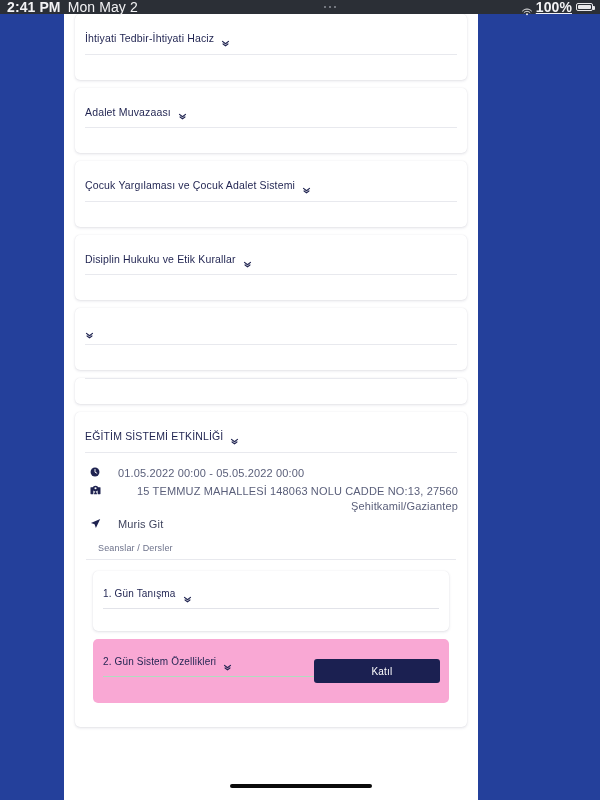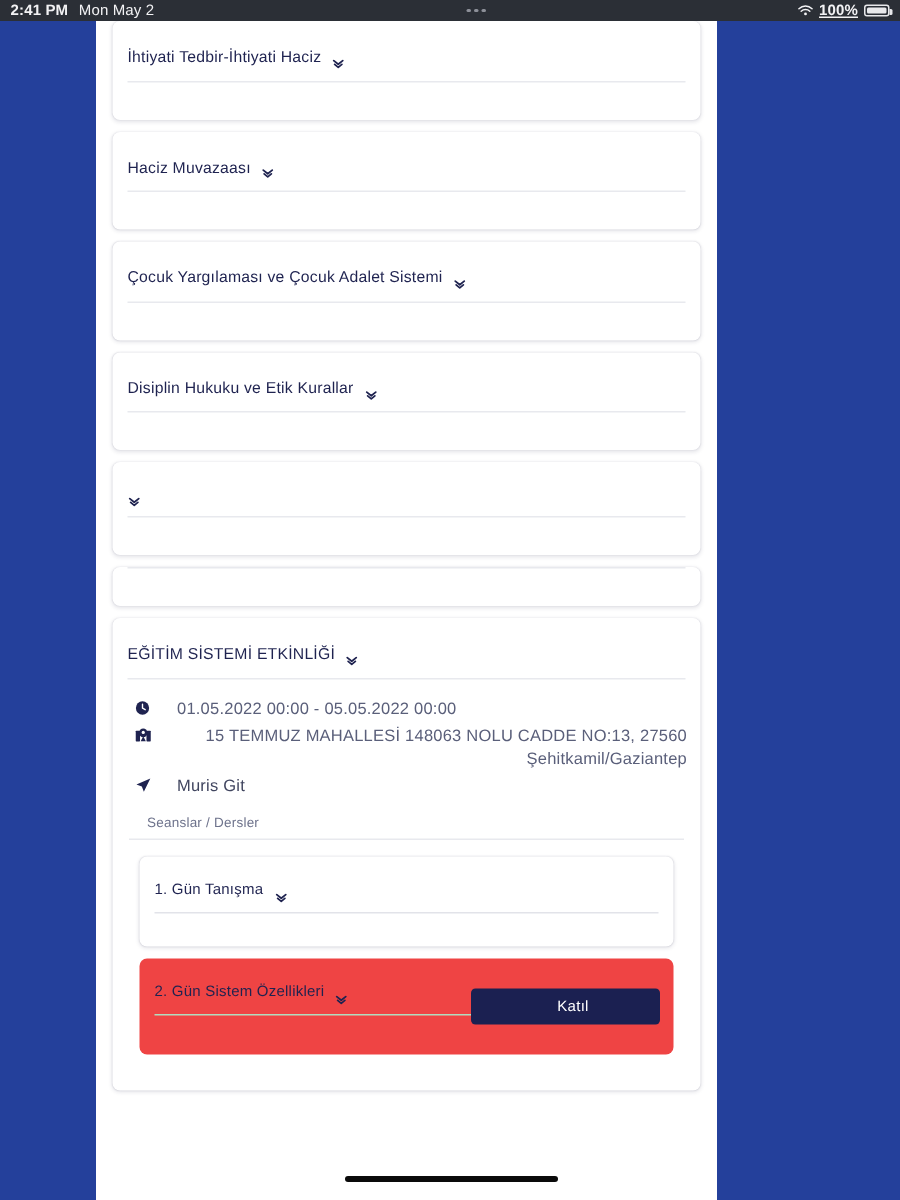--- a/index.html
+++ b/index.html
@@ -11,21 +11,21 @@
     font-family: "Liberation Sans", sans-serif;
     background: #24409b;
   }
 
   
   .statusbar {
     position: absolute; top: 0; left: 0;
     width: 600px; height: 14px;
     background: #2b2f36;
     color: #f2f2f4;
-    font-size: 10px;
+    font-size: 14px;
     display: flex; align-items: center;
     padding: 0 7px;
     z-index: 40;
   }
   .sb-left { display: flex; align-items: center; gap: 7px; white-space: nowrap; }
   .sb-time { font-weight: 700; letter-spacing: .1px; }
   .sb-date { font-weight: 400; letter-spacing: .1px; }
   .sb-center { flex: 1; display: flex; justify-content: center; align-items: center; }
   .dots { display: flex; gap: 2.5px; }
   .dots i { width: 2.5px; height: 2.5px; border-radius: 50%; background: #8d9099; display: block; }
@@ -133,21 +133,21 @@
   .sessions { padding: 0 9px; }
   .subcard {
     background: #ffffff;
     border-radius: 5px;
     box-shadow: 0 1px 3px rgba(28,32,70,.13), 0 0 1px rgba(28,32,70,.10);
     margin-bottom: 8px;
     padding: 0 9px;
     position: relative;
   }
   .subcard.highlight {
-    background: #ef4444;
+    background: #f9a8d4;
     box-shadow: none;
   }
   .subcard .card-head { padding: 17px 0 8px 1px; }
   .subcard .card-title { font-size: 10px; }
   .subcard .divider { background: #e2e3e9; }
   .subcard.highlight .divider { background: #b2dcbf; }
   .subcard .card-body-empty { height: 22px; }
   .subcard.highlight .card-body-empty { height: 26px; }
 
   .join-btn {
@@ -223,21 +223,21 @@
               <path d="M2.8 6.6L6 9.2L9.2 6.6" stroke="#1f2350" stroke-width="1.6" stroke-linecap="round" stroke-linejoin="round"></path>
             </svg>
           </span>
         </div>
         <div class="divider"></div>
         <div class="card-body-empty"></div>
       </div>
 
       <div class="card">
         <div class="card-head">
-          <span class="card-title">Haciz Muvazaası</span>
+          <span class="card-title">Adalet Muvazaası</span>
           <span class="chev">
             <svg width="9" height="9" viewBox="0 0 12 12" fill="none" xmlns="http://www.w3.org/2000/svg">
               <path d="M2 3.2L6 6.4L10 3.2" stroke="#1f2350" stroke-width="1.6" stroke-linecap="round" stroke-linejoin="round"></path>
               <path d="M2.8 6.6L6 9.2L9.2 6.6" stroke="#1f2350" stroke-width="1.6" stroke-linecap="round" stroke-linejoin="round"></path>
             </svg>
           </span>
         </div>
         <div class="divider"></div>
         <div class="card-body-empty"></div>
       </div>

▬▬▬▬▬▬

**Exercise:** Make an exact copy of the data, leaving its pictures out.

**Answer box:**
--- a/index.html
+++ b/index.html
@@ -11,21 +11,21 @@
     font-family: "Liberation Sans", sans-serif;
     background: #24409b;
   }
 
   
   .statusbar {
     position: absolute; top: 0; left: 0;
     width: 600px; height: 14px;
     background: #2b2f36;
     color: #f2f2f4;
-    font-size: 10px;
+    font-size: 14px;
     display: flex; align-items: center;
     padding: 0 7px;
     z-index: 40;
   }
   .sb-left { display: flex; align-items: center; gap: 7px; white-space: nowrap; }
   .sb-time { font-weight: 700; letter-spacing: .1px; }
   .sb-date { font-weight: 400; letter-spacing: .1px; }
   .sb-center { flex: 1; display: flex; justify-content: center; align-items: center; }
   .dots { display: flex; gap: 2.5px; }
   .dots i { width: 2.5px; height: 2.5px; border-radius: 50%; background: #8d9099; display: block; }
@@ -133,21 +133,21 @@
   .sessions { padding: 0 9px; }
   .subcard {
     background: #ffffff;
     border-radius: 5px;
     box-shadow: 0 1px 3px rgba(28,32,70,.13), 0 0 1px rgba(28,32,70,.10);
     margin-bottom: 8px;
     padding: 0 9px;
     position: relative;
   }
   .subcard.highlight {
-    background: #ef4444;
+    background: #f9a8d4;
     box-shadow: none;
   }
   .subcard .card-head { padding: 17px 0 8px 1px; }
   .subcard .card-title { font-size: 10px; }
   .subcard .divider { background: #e2e3e9; }
   .subcard.highlight .divider { background: #b2dcbf; }
   .subcard .card-body-empty { height: 22px; }
   .subcard.highlight .card-body-empty { height: 26px; }
 
   .join-btn {
@@ -223,21 +223,21 @@
               <path d="M2.8 6.6L6 9.2L9.2 6.6" stroke="#1f2350" stroke-width="1.6" stroke-linecap="round" stroke-linejoin="round"></path>
             </svg>
           </span>
         </div>
         <div class="divider"></div>
         <div class="card-body-empty"></div>
       </div>
 
       <div class="card">
         <div class="card-head">
-          <span class="card-title">Haciz Muvazaası</span>
+          <span class="card-title">Adalet Muvazaası</span>
           <span class="chev">
             <svg width="9" height="9" viewBox="0 0 12 12" fill="none" xmlns="http://www.w3.org/2000/svg">
               <path d="M2 3.2L6 6.4L10 3.2" stroke="#1f2350" stroke-width="1.6" stroke-linecap="round" stroke-linejoin="round"></path>
               <path d="M2.8 6.6L6 9.2L9.2 6.6" stroke="#1f2350" stroke-width="1.6" stroke-linecap="round" stroke-linejoin="round"></path>
             </svg>
           </span>
         </div>
         <div class="divider"></div>
         <div class="card-body-empty"></div>
       </div>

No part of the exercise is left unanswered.